Change detection outputs:
++++++++++

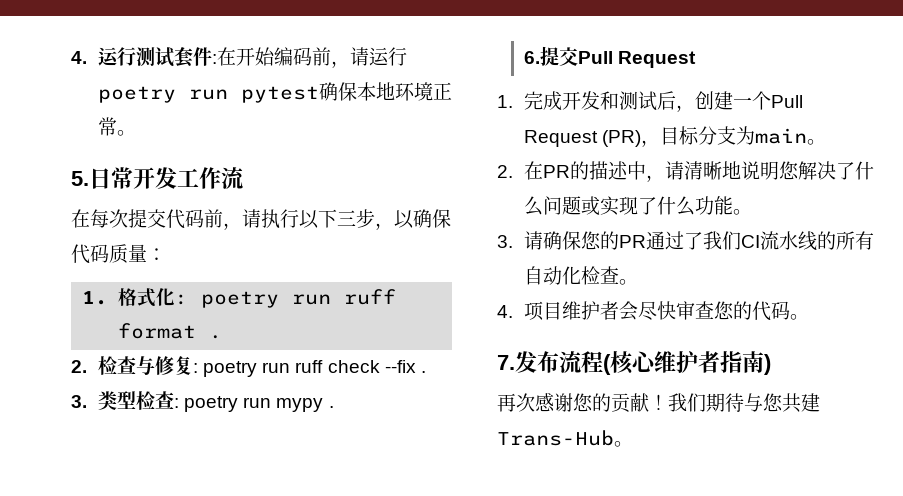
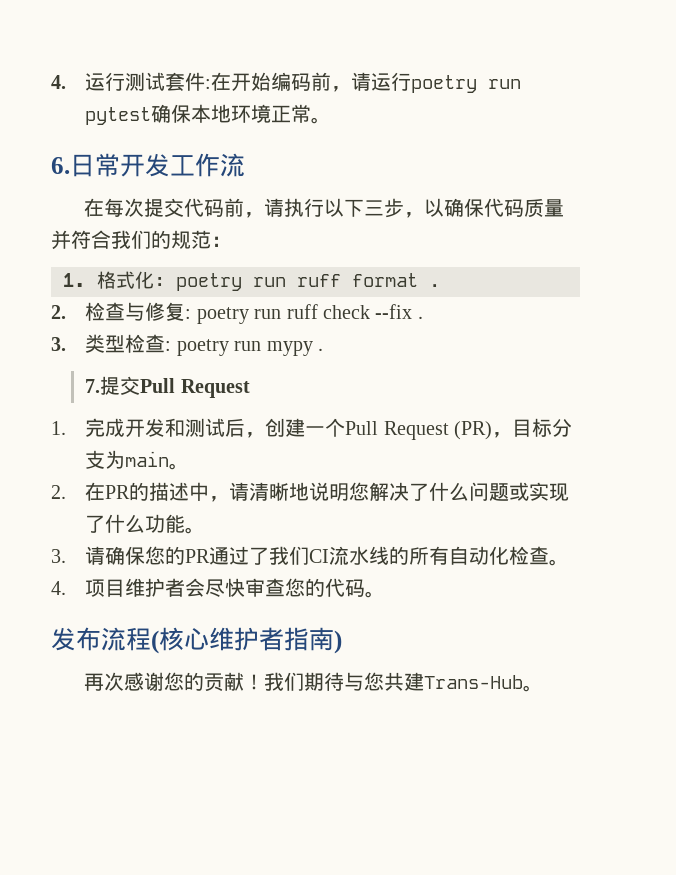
- 5.日常开发工作流
+ 6.日常开发工作流
- 在每次提交代码前，请执行以下三步，以确保代码质量：
+ 在每次提交代码前，请执行以下三步，以确保代码质量并符合我们的规范：
- 6.提交Pull Request
+ 7.提交Pull Request
- 7.发布流程(核心维护者指南)
+ 发布流程(核心维护者指南)

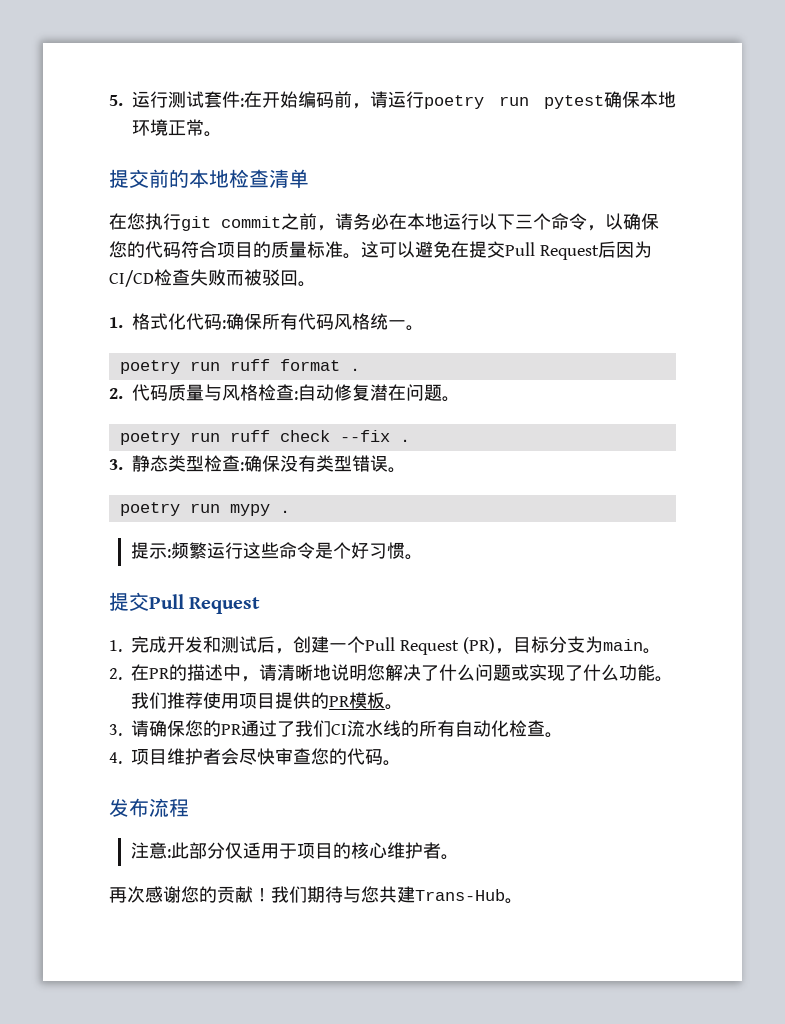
- 4.运行测试套件:在开始编码前，请运行poetry run pytest确保本地环境正常。
+ 5.运行测试套件:在开始编码前，请运行poetry run pytest确保本地环境正常。
- 6.日常开发工作流
- 在每次提交代码前，请执行以下三步，以确保代码质量并符合我们的规范：
- 1.格式化: poetry run ruff format .
+ 提交前的本地检查清单
+ 在您执行git commit之前，请务必在本地运行以下三个命令，以确保您的代码符合项目的质量标准。这可以避免在提交Pull Request后因为CI/CD检查失败而被驳回。
+ 1.格式化代码:确保所有代码风格统一。
+ poetry run ruff format .
- 2.检查与修复: poetry run ruff check --fix .
+ 2.代码质量与风格检查:自动修复潜在问题。
+ poetry run ruff check --fix .
- 3.类型检查: poetry run mypy .
+ 3.静态类型检查:确保没有类型错误。
+ poetry run mypy .
- 7.提交Pull Request
+ 提示:频繁运行这些命令是个好习惯。
+ 提交Pull Request
+ 我们推荐使用项目提供的PR模板。
- 发布流程(核心维护者指南)
+ 发布流程
+ 注意:此部分仅适用于项目的核心维护者。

++++++++++

**WHAT YOU ARE ASKED TO DO:** Give back all the records as they stand, but with no pictures in the copy.

**OUTPUT FOR THIS TASK:**
- 5.日常开发工作流
+ 6.日常开发工作流
- 在每次提交代码前，请执行以下三步，以确保代码质量：
+ 在每次提交代码前，请执行以下三步，以确保代码质量并符合我们的规范：
- 6.提交Pull Request
+ 7.提交Pull Request
- 7.发布流程(核心维护者指南)
+ 发布流程(核心维护者指南)

- 4.运行测试套件:在开始编码前，请运行poetry run pytest确保本地环境正常。
+ 5.运行测试套件:在开始编码前，请运行poetry run pytest确保本地环境正常。
- 6.日常开发工作流
- 在每次提交代码前，请执行以下三步，以确保代码质量并符合我们的规范：
- 1.格式化: poetry run ruff format .
+ 提交前的本地检查清单
+ 在您执行git commit之前，请务必在本地运行以下三个命令，以确保您的代码符合项目的质量标准。这可以避免在提交Pull Request后因为CI/CD检查失败而被驳回。
+ 1.格式化代码:确保所有代码风格统一。
+ poetry run ruff format .
- 2.检查与修复: poetry run ruff check --fix .
+ 2.代码质量与风格检查:自动修复潜在问题。
+ poetry run ruff check --fix .
- 3.类型检查: poetry run mypy .
+ 3.静态类型检查:确保没有类型错误。
+ poetry run mypy .
- 7.提交Pull Request
+ 提示:频繁运行这些命令是个好习惯。
+ 提交Pull Request
+ 我们推荐使用项目提供的PR模板。
- 发布流程(核心维护者指南)
+ 发布流程
+ 注意:此部分仅适用于项目的核心维护者。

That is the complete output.